CDU-Familienpolitiker Marcus Weinberg sah darin eine weitere Schwächung der Position der Herkunftseltern, seine CDU stellte sich quer. Seither führt er viele Gespräche mit betroffenen Müttern und auch Vätern. Er sagt, Einzelfälle könne er nicht überprüfen, also keine konkreten Hilfestellungen geben. Auch gebe es leider hochproblematische Fälle, „wo eine Rückführung zu den leiblichen Eltern nicht mehr möglich ist“.
Doch es gebe auch Situationen, wo Eltern sich nach einiger Zeit stabilisieren und ihre Kinder dennoch nicht zurückbekämen. Das sei falsch, sagt Weinberg: „In den meisten Fällen fehlt es leiblichen Eltern nicht an Interesse oder Zuneigung gegenüber ihren Kindern.“ Sie hätten vielmehr erhöhten Unterstützungsbedarf im täglichen Leben.
Ambulante Hilfen gestiegen
Mit seiner Analyse in der Zeitschrift für Kindschaftsrecht und Jugendhilfe erhielt Birger Antholz im Sommer 2017 viel Kritik. In der Folgeausgabe warfen Kritiker ihm eine unzulässige „Komplexitätsreduktion“ und Verzerrung vor.

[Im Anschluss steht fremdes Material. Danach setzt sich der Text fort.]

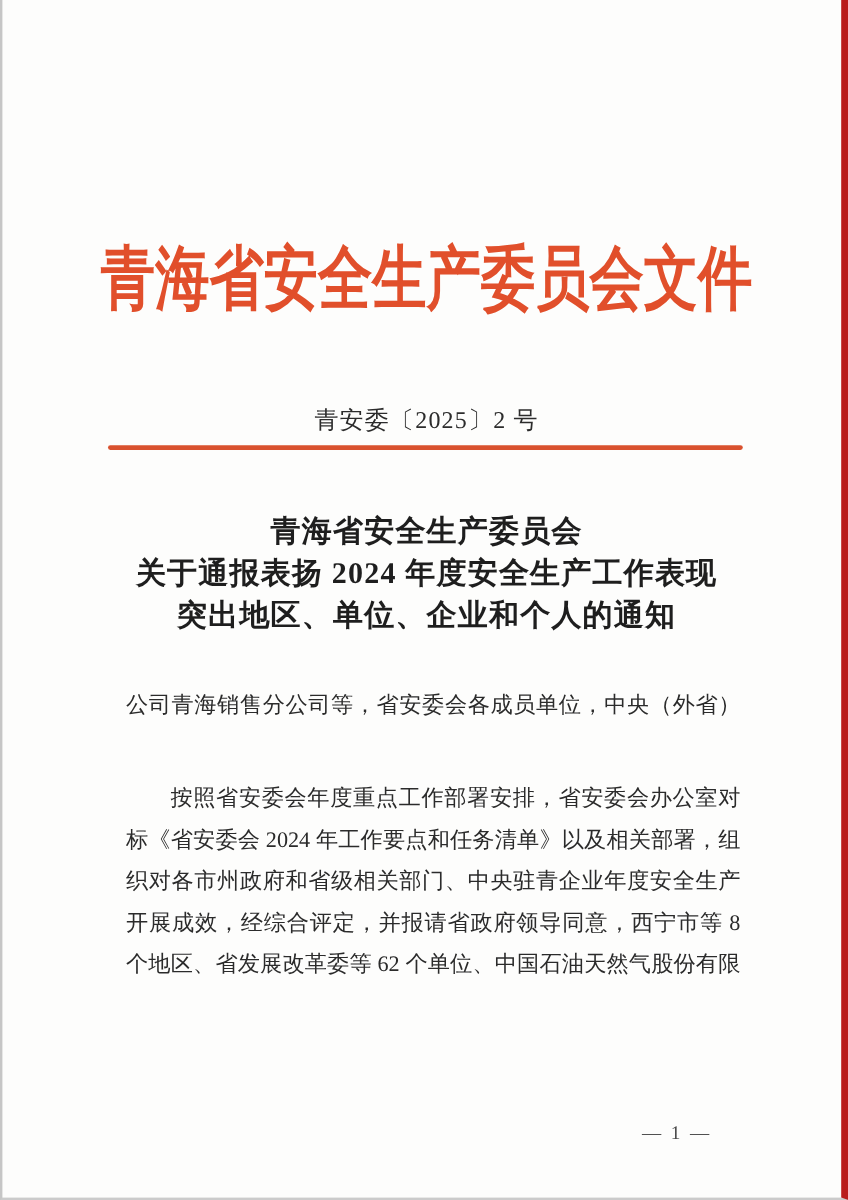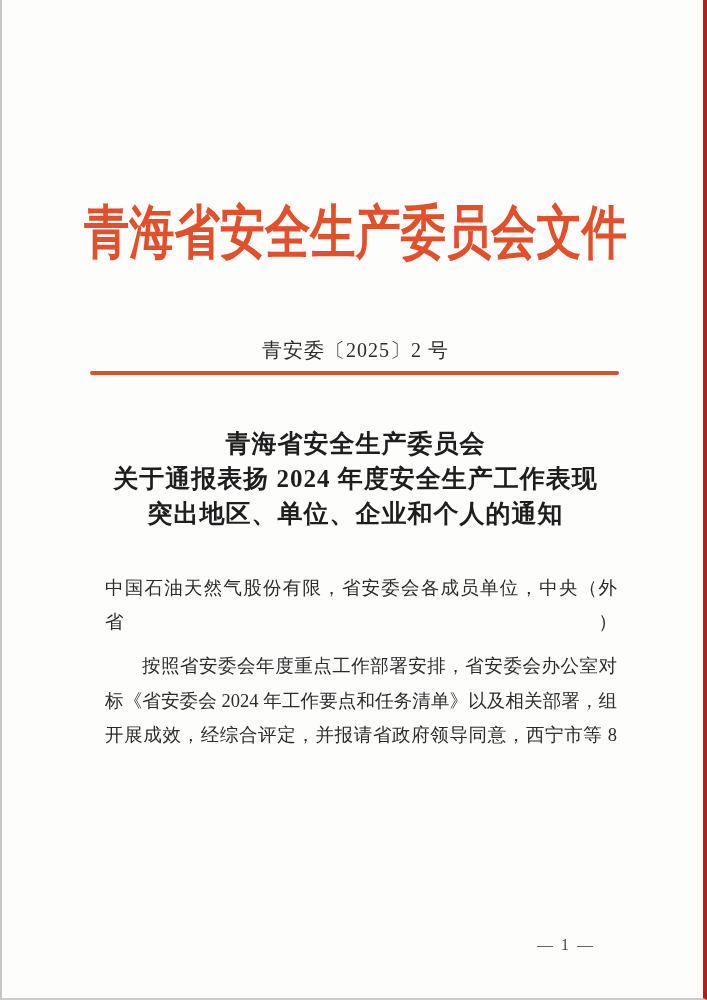--- a/index.html
+++ b/index.html
@@ -16,7 +16,7 @@
     background: #fdfdfc;
     box-sizing: border-box;
     border-left: 2px solid #c6c6c6;
-    border-right: 4px solid #b91c1c;
+    border-right: 6px solid #b91c1c;
     border-bottom: 2px solid #cbcbcb;
     overflow: hidden;
   }

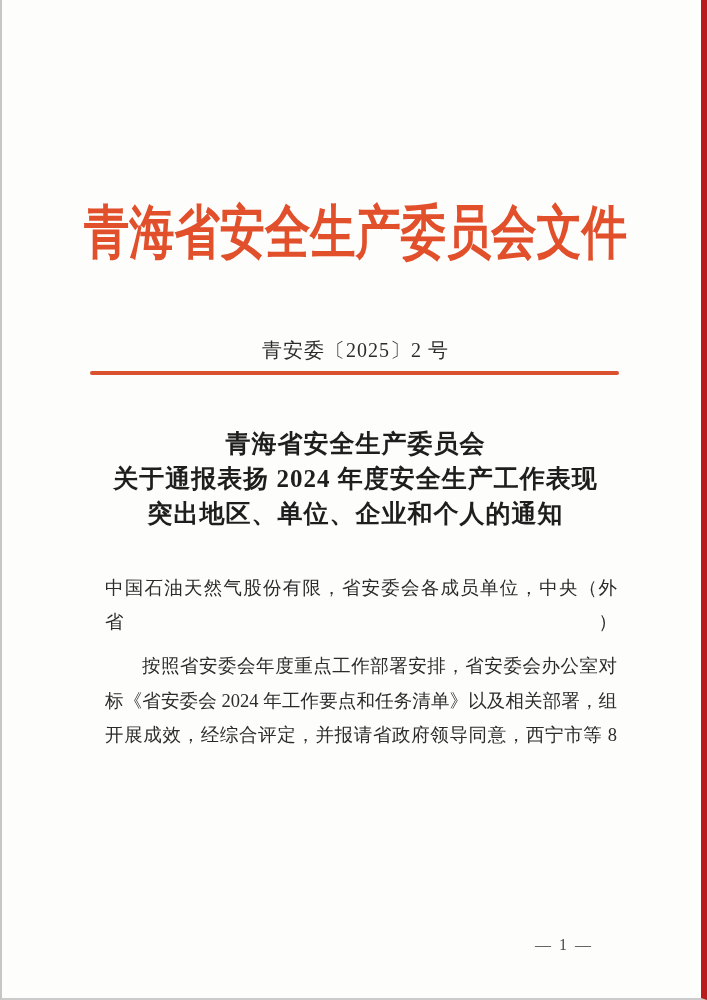--- a/index.html
+++ b/index.html
@@ -116,7 +116,7 @@
   </div>
 
   <div class="doc-body">
-    <div class="body-line justified">中国石油天然气股份有限，省安委会各成员单位，中央（外省）</div>
+    <div class="body-line justified">公司青海销售分公司等，省安委会各成员单位，中央（外省）</div>
     <div class="body-line justified indent">按照省安委会年度重点工作部署安排，省安委会办公室对</div>
     <div class="body-line justified">标《省安委会 2024 年工作要点和任务清单》以及相关部署，组</div>
     <div class="body-line justified">开展成效，经综合评定，并报请省政府领导同意，西宁市等 8</div>

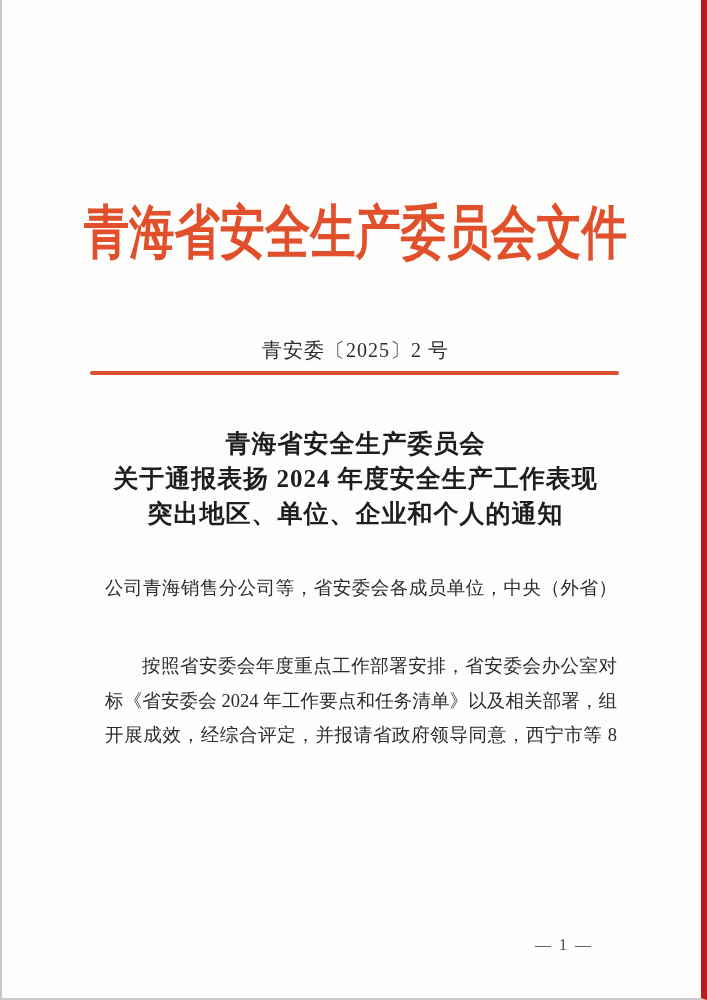--- a/index.html
+++ b/index.html
@@ -119,6 +119,7 @@
     <div class="body-line justified">公司青海销售分公司等，省安委会各成员单位，中央（外省）</div>
     <div class="body-line justified indent">按照省安委会年度重点工作部署安排，省安委会办公室对</div>
     <div class="body-line justified">标《省安委会 2024 年工作要点和任务清单》以及相关部署，组</div>
+    <div class="body-line justified">织对各市州政府和省级相关部门、中央驻青企业年度安全生产</div>
     <div class="body-line justified">开展成效，经综合评定，并报请省政府领导同意，西宁市等 8</div>
   </div>
 

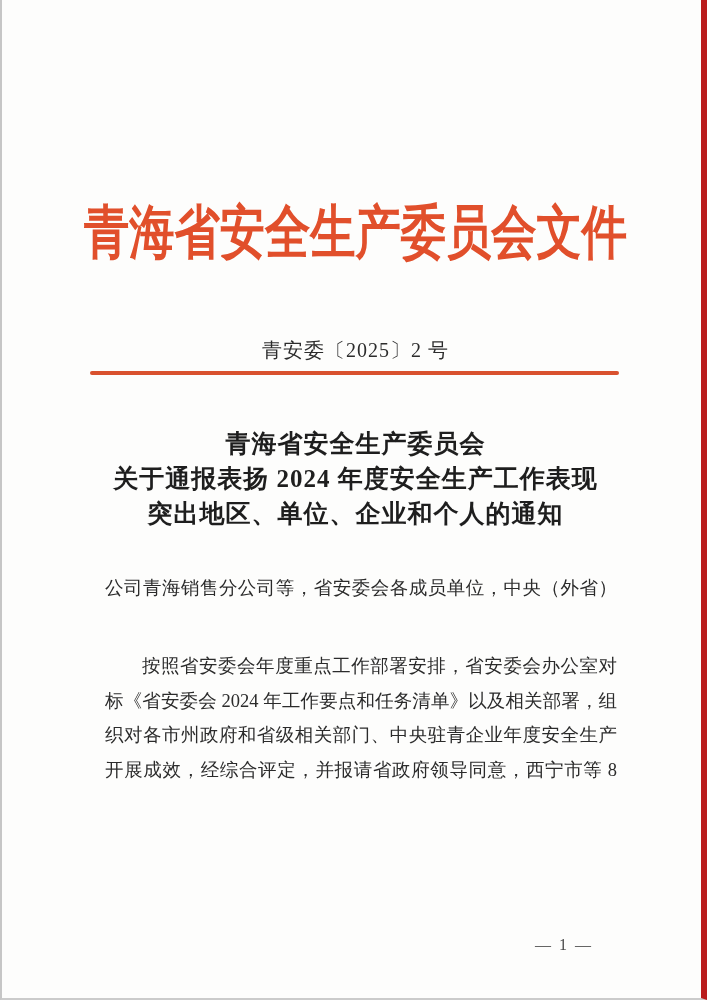--- a/index.html
+++ b/index.html
@@ -121,6 +121,7 @@
     <div class="body-line justified">标《省安委会 2024 年工作要点和任务清单》以及相关部署，组</div>
     <div class="body-line justified">织对各市州政府和省级相关部门、中央驻青企业年度安全生产</div>
     <div class="body-line justified">开展成效，经综合评定，并报请省政府领导同意，西宁市等 8</div>
+    <div class="body-line justified">个地区、省发展改革委等 62 个单位、中国石油天然气股份有限</div>
   </div>
 
   <div class="page-footer">— 1 —</div>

„Gerade die gute Kooperation mit den Jugendämtern ermöglicht es vielen Eltern, trotz einer schwierigen Lebenssituation weiterhin mit ihren Kindern gemeinsam in einem Haushalt zu leben“, schrieb etwa der bayerische Jugendamtsleiter Michael Wagner in einer „Replik aus der Jugendamtspraxis“.
Marcus Weinberg (CDU)
Auch seien im diskutierten Zeitraum die ambulanten Hilfen für Familien, in denen die Kinder blieben, deutlich stärker gestiegen als Heimunterbringungen und Inobhutnahmen. Jugendämter würden vielmehr häufiger von Institutionen kritisiert, weil sie nicht verstehen würden, wie man diese Kinder „in solchen Verhältnissen lassen“ könne.
CDU-Familienpolitiker Weinberg setzt indes auf den neuen Koalitionsvertrag. Er wolle dafür sorgen, dass die betroffenen Eltern besser unterstützt werden, sagt er, und „nicht mehr durchs Jugendhilfe-Raster fallen“.